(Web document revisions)
________________________________________
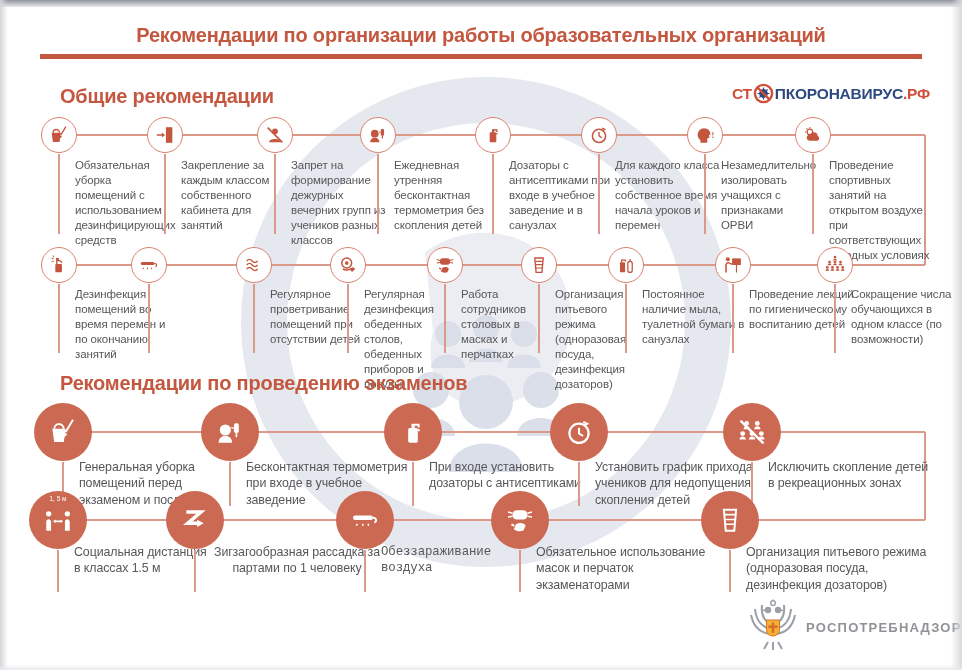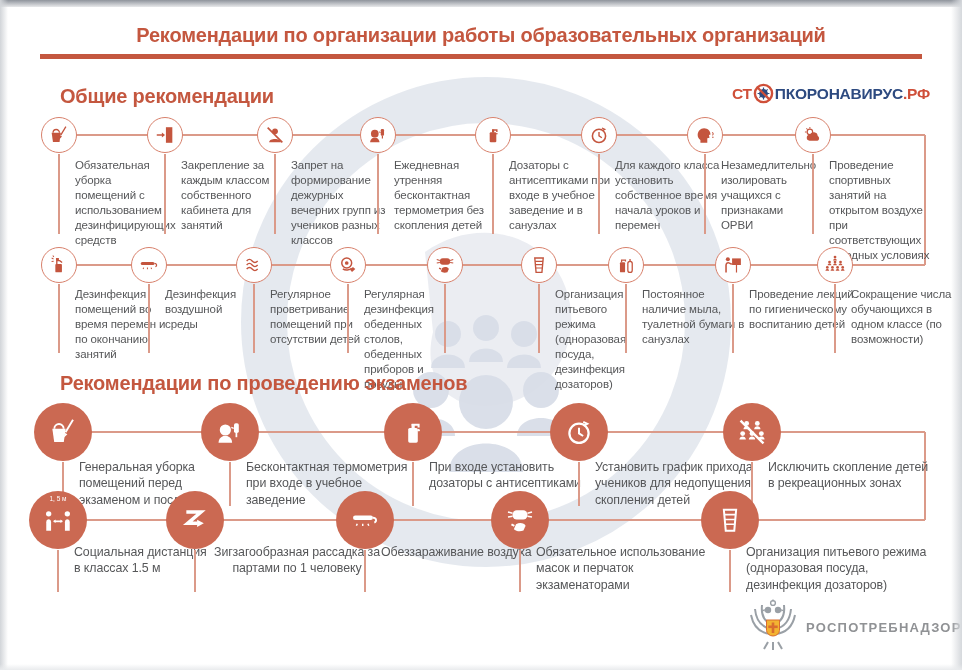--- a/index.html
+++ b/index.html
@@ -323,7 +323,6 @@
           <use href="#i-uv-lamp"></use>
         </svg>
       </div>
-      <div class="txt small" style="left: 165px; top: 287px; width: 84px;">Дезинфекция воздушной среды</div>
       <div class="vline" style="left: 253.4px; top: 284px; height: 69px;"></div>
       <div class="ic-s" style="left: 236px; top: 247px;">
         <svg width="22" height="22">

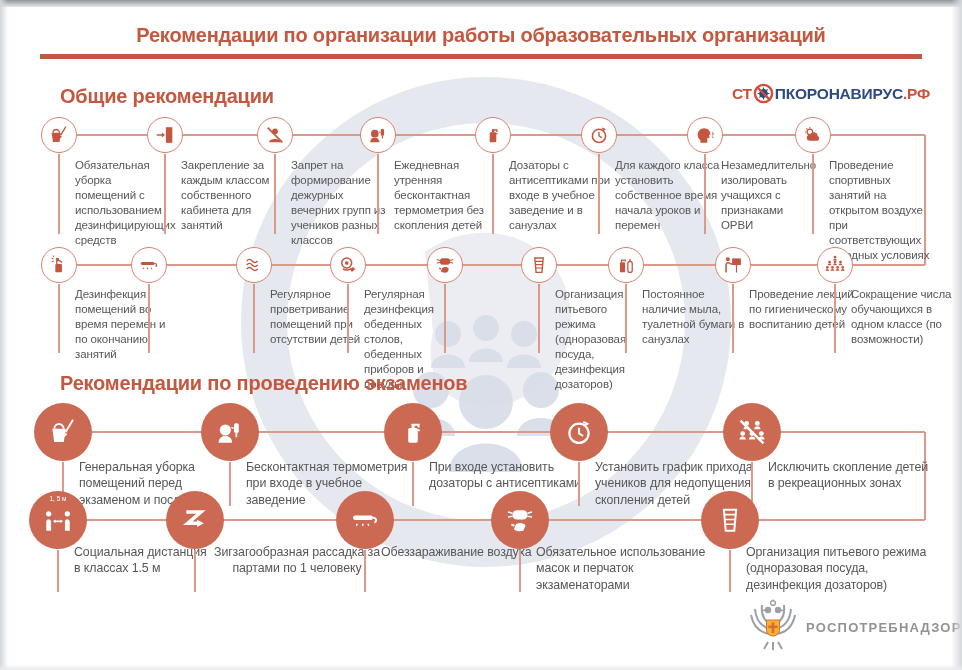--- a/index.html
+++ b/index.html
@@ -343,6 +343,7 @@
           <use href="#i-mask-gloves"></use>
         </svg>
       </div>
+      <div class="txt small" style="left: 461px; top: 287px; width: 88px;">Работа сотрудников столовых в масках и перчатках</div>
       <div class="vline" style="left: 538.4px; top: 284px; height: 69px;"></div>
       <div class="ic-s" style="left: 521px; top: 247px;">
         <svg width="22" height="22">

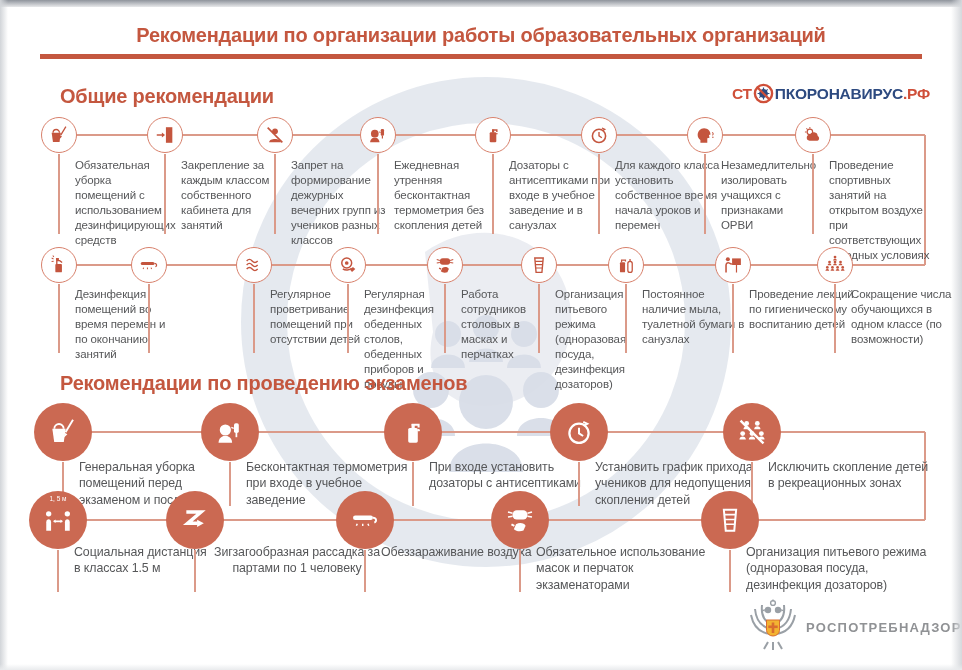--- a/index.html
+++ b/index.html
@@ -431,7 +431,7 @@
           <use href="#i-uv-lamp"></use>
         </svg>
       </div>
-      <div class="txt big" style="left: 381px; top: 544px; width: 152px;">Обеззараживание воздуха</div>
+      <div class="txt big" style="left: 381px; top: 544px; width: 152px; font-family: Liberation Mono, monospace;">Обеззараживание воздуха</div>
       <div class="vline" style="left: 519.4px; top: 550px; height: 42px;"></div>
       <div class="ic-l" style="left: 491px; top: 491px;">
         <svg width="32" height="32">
________________________________________
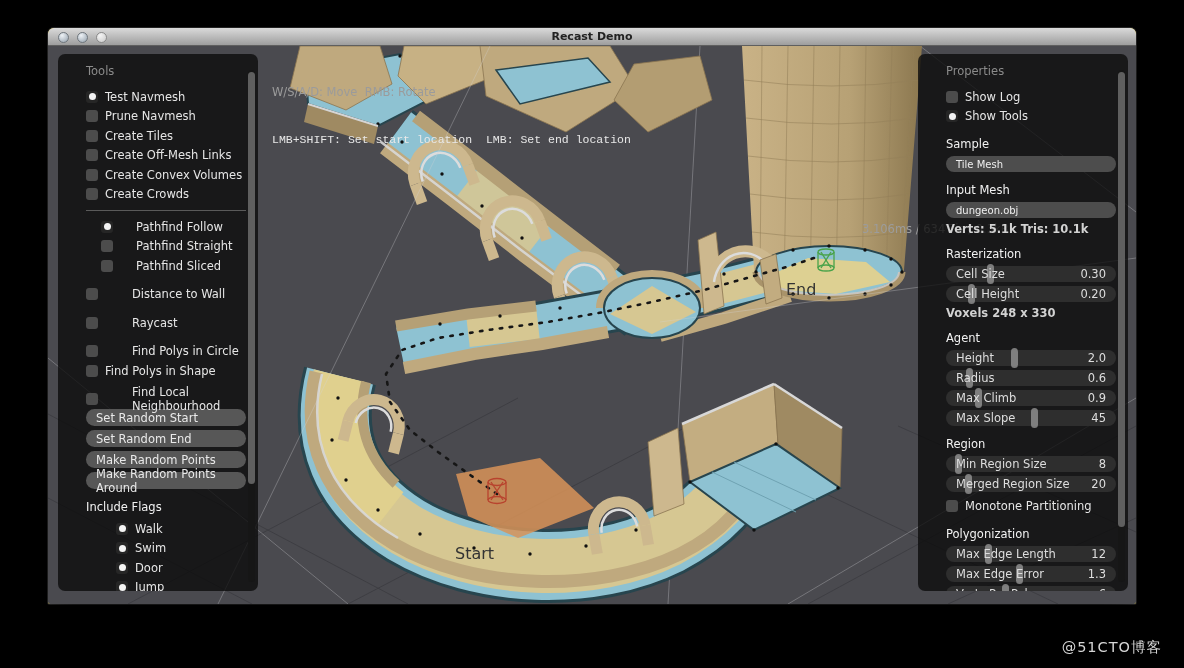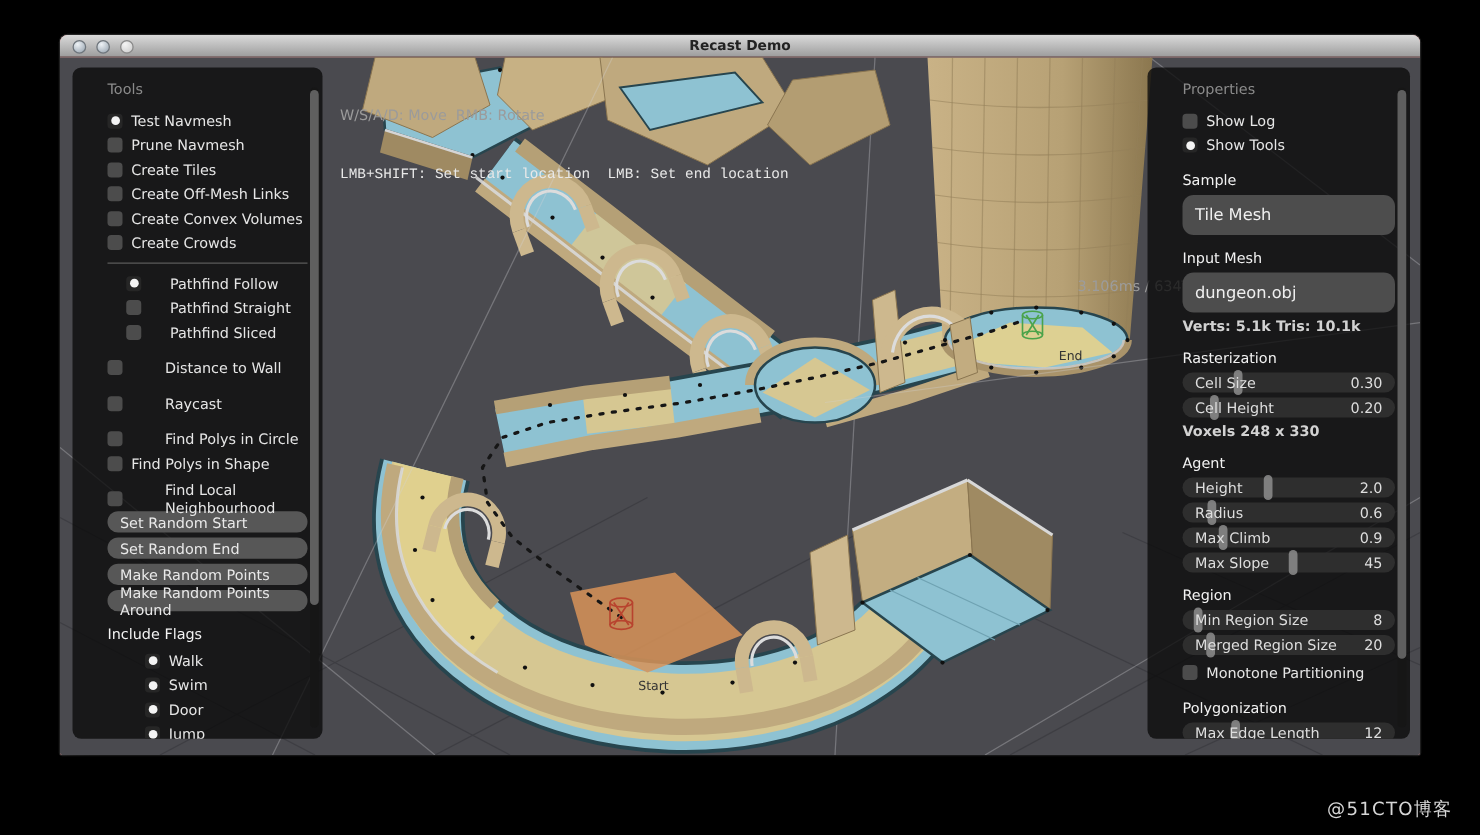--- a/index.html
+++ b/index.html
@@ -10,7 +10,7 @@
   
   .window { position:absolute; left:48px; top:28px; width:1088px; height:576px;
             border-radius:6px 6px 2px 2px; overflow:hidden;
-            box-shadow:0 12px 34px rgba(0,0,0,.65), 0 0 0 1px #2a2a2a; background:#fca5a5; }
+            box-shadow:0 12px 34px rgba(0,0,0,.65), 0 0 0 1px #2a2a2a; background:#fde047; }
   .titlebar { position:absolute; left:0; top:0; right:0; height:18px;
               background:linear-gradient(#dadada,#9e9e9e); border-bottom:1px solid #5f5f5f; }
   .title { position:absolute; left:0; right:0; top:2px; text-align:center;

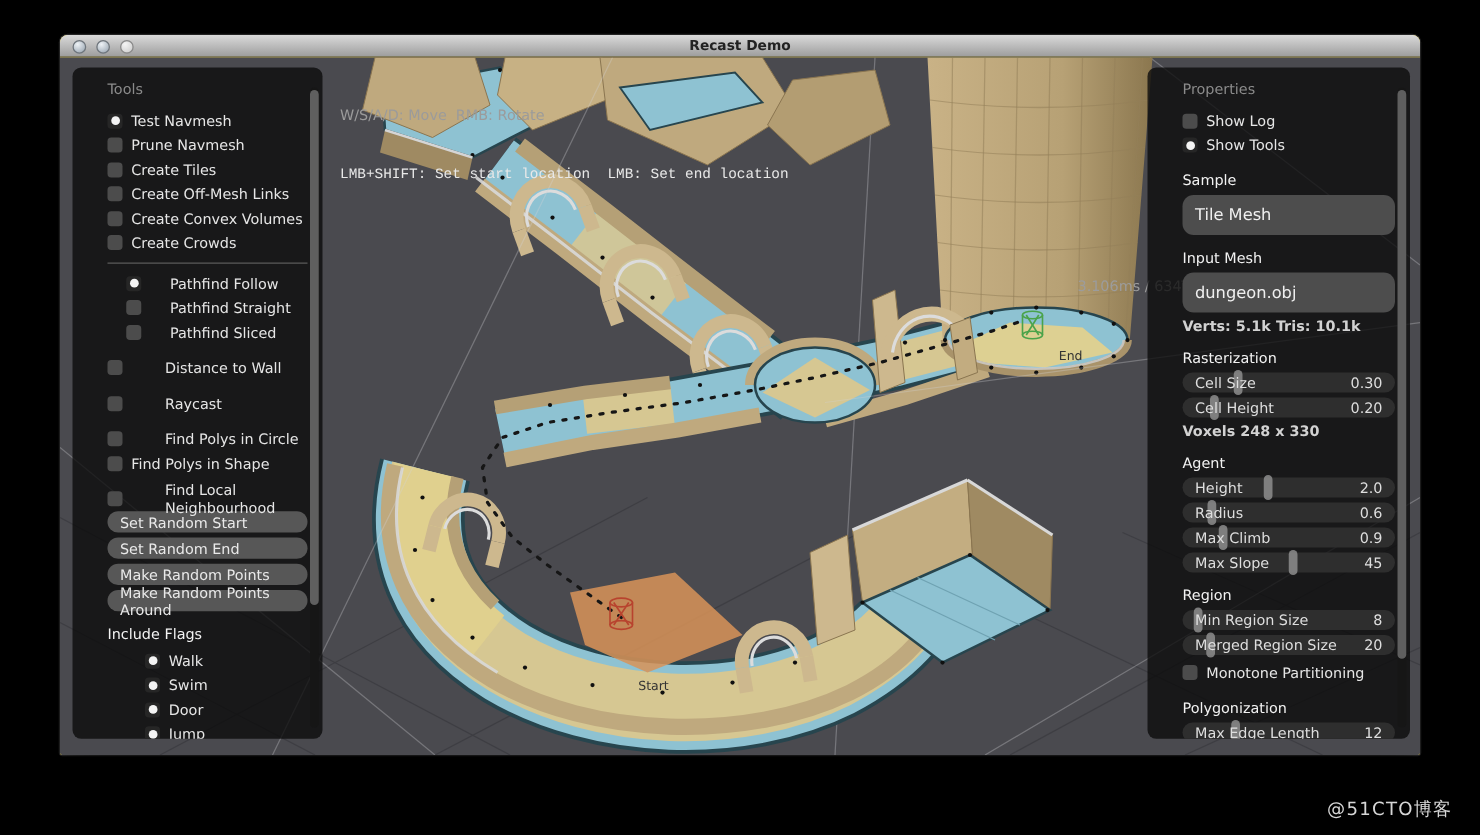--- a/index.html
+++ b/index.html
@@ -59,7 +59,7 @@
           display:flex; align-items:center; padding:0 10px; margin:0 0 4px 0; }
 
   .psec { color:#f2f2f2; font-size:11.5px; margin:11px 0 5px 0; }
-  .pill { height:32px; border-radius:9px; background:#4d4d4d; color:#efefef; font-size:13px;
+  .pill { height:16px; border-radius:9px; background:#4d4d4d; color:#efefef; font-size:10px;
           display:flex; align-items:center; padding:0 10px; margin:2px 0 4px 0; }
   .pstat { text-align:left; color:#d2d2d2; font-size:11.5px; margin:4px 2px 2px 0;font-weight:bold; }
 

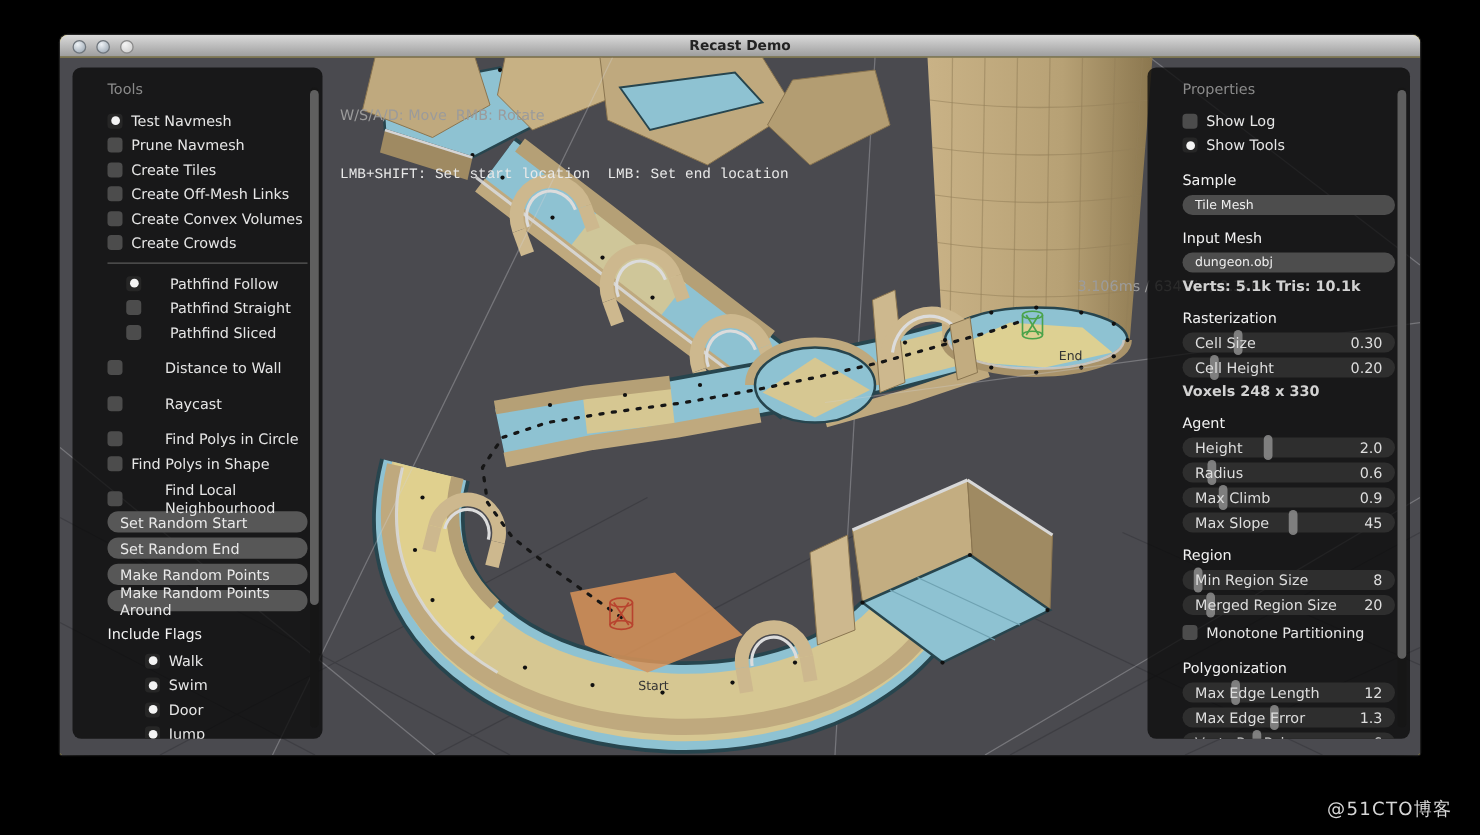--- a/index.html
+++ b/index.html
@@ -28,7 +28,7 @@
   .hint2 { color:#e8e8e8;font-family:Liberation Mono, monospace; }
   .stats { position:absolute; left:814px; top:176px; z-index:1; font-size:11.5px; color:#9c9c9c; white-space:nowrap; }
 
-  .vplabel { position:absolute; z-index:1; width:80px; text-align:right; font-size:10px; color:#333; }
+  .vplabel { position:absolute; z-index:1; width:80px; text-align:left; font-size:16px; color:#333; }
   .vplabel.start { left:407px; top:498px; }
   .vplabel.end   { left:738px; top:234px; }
________________________________________
Give back, exactly and without pictures, the stretch of the records above from the line containing "-10,7 +10,7 @@" through the line containing "display:flex; align-items:center; padding:0 10px; margin:2px", with both end lines included.

@@ -10,7 +10,7 @@
   
   .window { position:absolute; left:48px; top:28px; width:1088px; height:576px;
             border-radius:6px 6px 2px 2px; overflow:hidden;
-            box-shadow:0 12px 34px rgba(0,0,0,.65), 0 0 0 1px #2a2a2a; background:#fca5a5; }
+            box-shadow:0 12px 34px rgba(0,0,0,.65), 0 0 0 1px #2a2a2a; background:#fde047; }
   .titlebar { position:absolute; left:0; top:0; right:0; height:18px;
               background:linear-gradient(#dadada,#9e9e9e); border-bottom:1px solid #5f5f5f; }
   .title { position:absolute; left:0; right:0; top:2px; text-align:center;

--- a/index.html
+++ b/index.html
@@ -59,7 +59,7 @@
           display:flex; align-items:center; padding:0 10px; margin:0 0 4px 0; }
 
   .psec { color:#f2f2f2; font-size:11.5px; margin:11px 0 5px 0; }
-  .pill { height:32px; border-radius:9px; background:#4d4d4d; color:#efefef; font-size:13px;
+  .pill { height:16px; border-radius:9px; background:#4d4d4d; color:#efefef; font-size:10px;
           display:flex; align-items:center; padding:0 10px; margin:2px 0 4px 0; }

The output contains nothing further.